Llueve. La tormenta giró en vano varias veces hasta que acomodó su ojo oscuro y pesado sobre la avenida Cuenca, en el centro de la ciudad. El viento, una brisa fria primero, un ventarrón infernal, ahora, fue empujando a la gente, amontonándola debajo de los toldos, atónita, insegura. Los más audaces se atrevieron a cruzar el río que desdibujaba la vereda, cordón y todo, los otros elegimos ser tragados por el subterráneo. La línea “J” viajaba con demoras y los molinetes ofrecían su cuello a una botella apunto de reventar de furia e impotencia.
Cerca, ajeno al universo diluviado, estaba Felipe Paluffo: cabello engominado, traje azul a rayas, brilloso de tan gastado, manos en los bolsillos y boca arrugada en un silbido. Infaltable el peine de dentadura disipada asomándose por debajo de la solapa y la mirada de desfachatez disimulando su miopía.
Lo saludé con la cabeza, moviéndome al compás del tumulto. Él pareció reconocerme, por un minuto creí que, en un gesto sobreactuado, sacaría su mano del bolsillo para agitarla repetidas veces. Pero no, imperceptiblemente fue pegándose a la pared hasta llegar a formar parte de la propaganda de cigarrillos que rezaba detrás suyo: “Los guapos fumamos Gigants”

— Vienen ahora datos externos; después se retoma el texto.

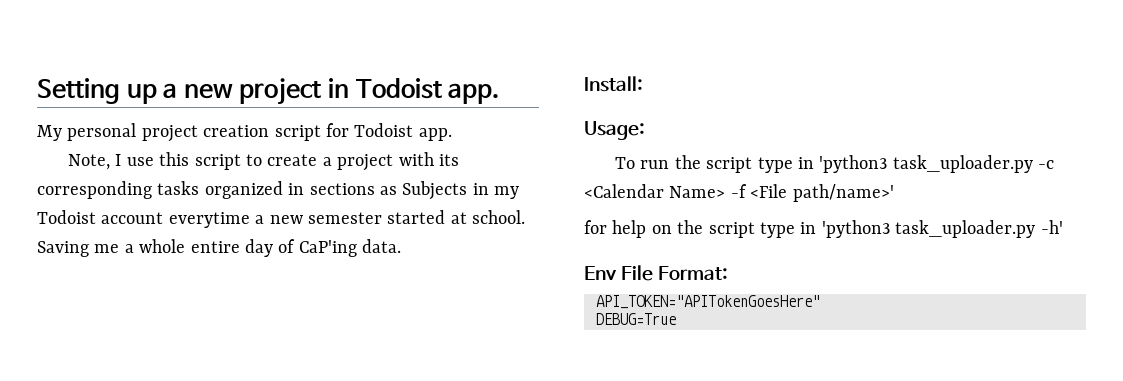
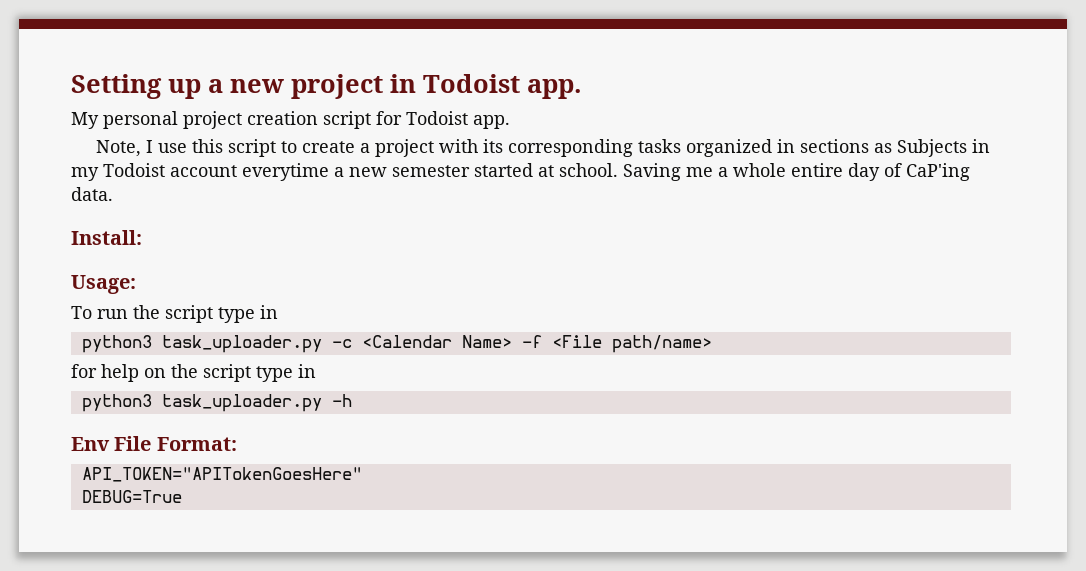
[819,155,888,173] 'python3 -> [81,335,152,353] // python3
[792,184,894,202] path/name>' -> [611,335,712,353] path/name>
[821,220,1063,238] 'python3 task_uploader.py -h' -> [81,394,352,412] // python3 task_uploader.py -h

La gente fue cercándolo, pasándole por adelante como si no estuviera. Hasta un cobarde osó dibujarle un bigote mientras esperaba.
Yo no pude seguir mirando y, casi por la fuerza, me confundí con la multitud malhumorada.
Pobre destino el de Felipe –pensé entonces- condenado a repetir todos los días la misma pose, en el mismo lugar.